The default set is determined by running munin-node-configure which
loads each plugin in turn and asks it if it can autoconfigure and if it
is a generic plugin (e.g. if_) about suggested suffixes. This is quite
time-consuming. And it varies depending on the hardware, so if a machine
is changed, the plugins may change.

I would have to make a snapshot of the plugins at initial install. If
the plugin list has not been changed from that, I remove it. That makes
the deinstall unstable - sometimes it removes plugins sometimes it
doesn't. I didn't like removing unchanged config files, and I like this
much less. It violates the law of least astonishment.
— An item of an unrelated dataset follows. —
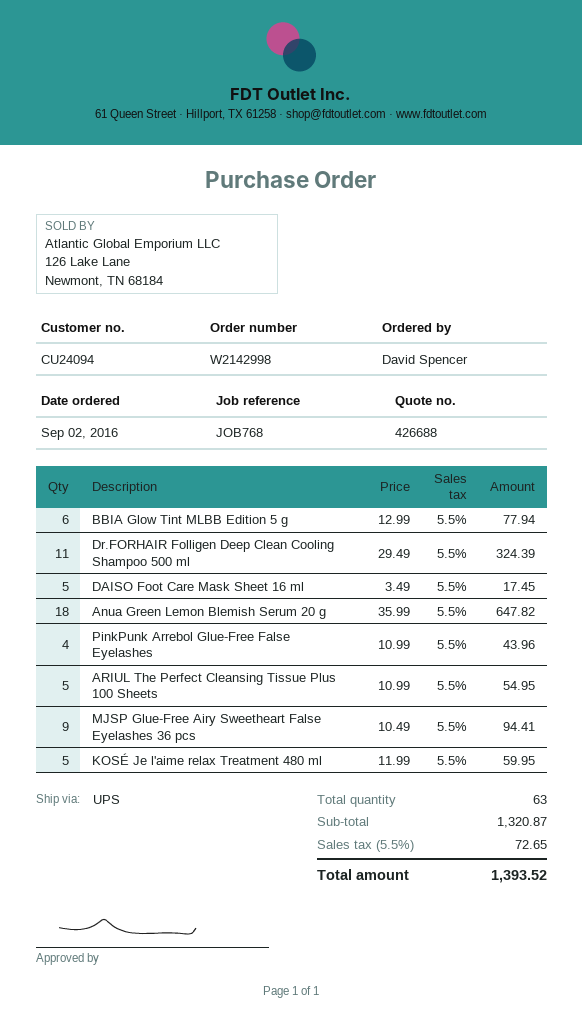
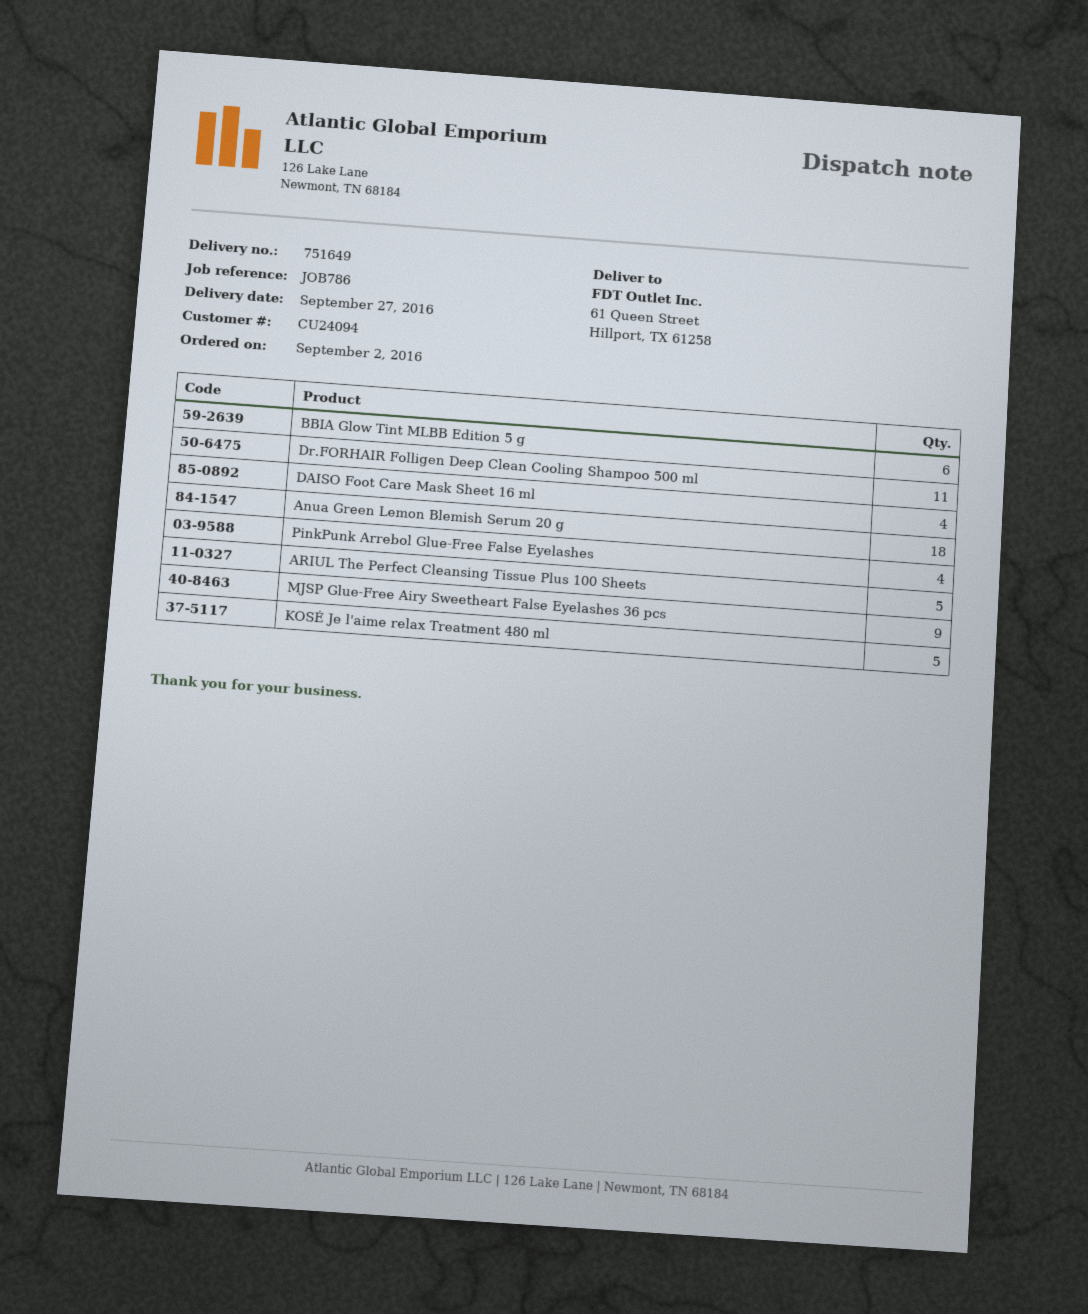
reference: JOB768 -> JOB786
DAISO Foot Care Mask Sheet 16 ml: 5 -> 4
> For example, at install-time you'd create the symlinks if they don't
> already exist (i.e. no previous installation of the package), and at
> deinstall-time you'd read the destination of the symlinks, test
> whether they're still pointing to the default location, and remove
> them if so.  Thus, if the user has changed the defaults they'll remain
> untouched, but if they haven't changed them then the system will be
> cleaned up.

This does not work. The symlink always have the same destination.
They are only added or deleted by the user.

> It's an important requirement that doing 'make install deinstall'
> (alternatively pkg_add; pkg_delete) leaves the system in the same
> state it was before the 'install', and not leave behind random cruft
> in ${PREFIX}.

Well, I need at least VERSION. And the user would not like munin-main to
delete all the data files that have been accumulated while the port was
installed.

I cannot ask the user if he wants all files deleted with a default of
"yes" because many people will just blindly hit return. And if the
default is "no", the automated removal will leave "cruft" behind.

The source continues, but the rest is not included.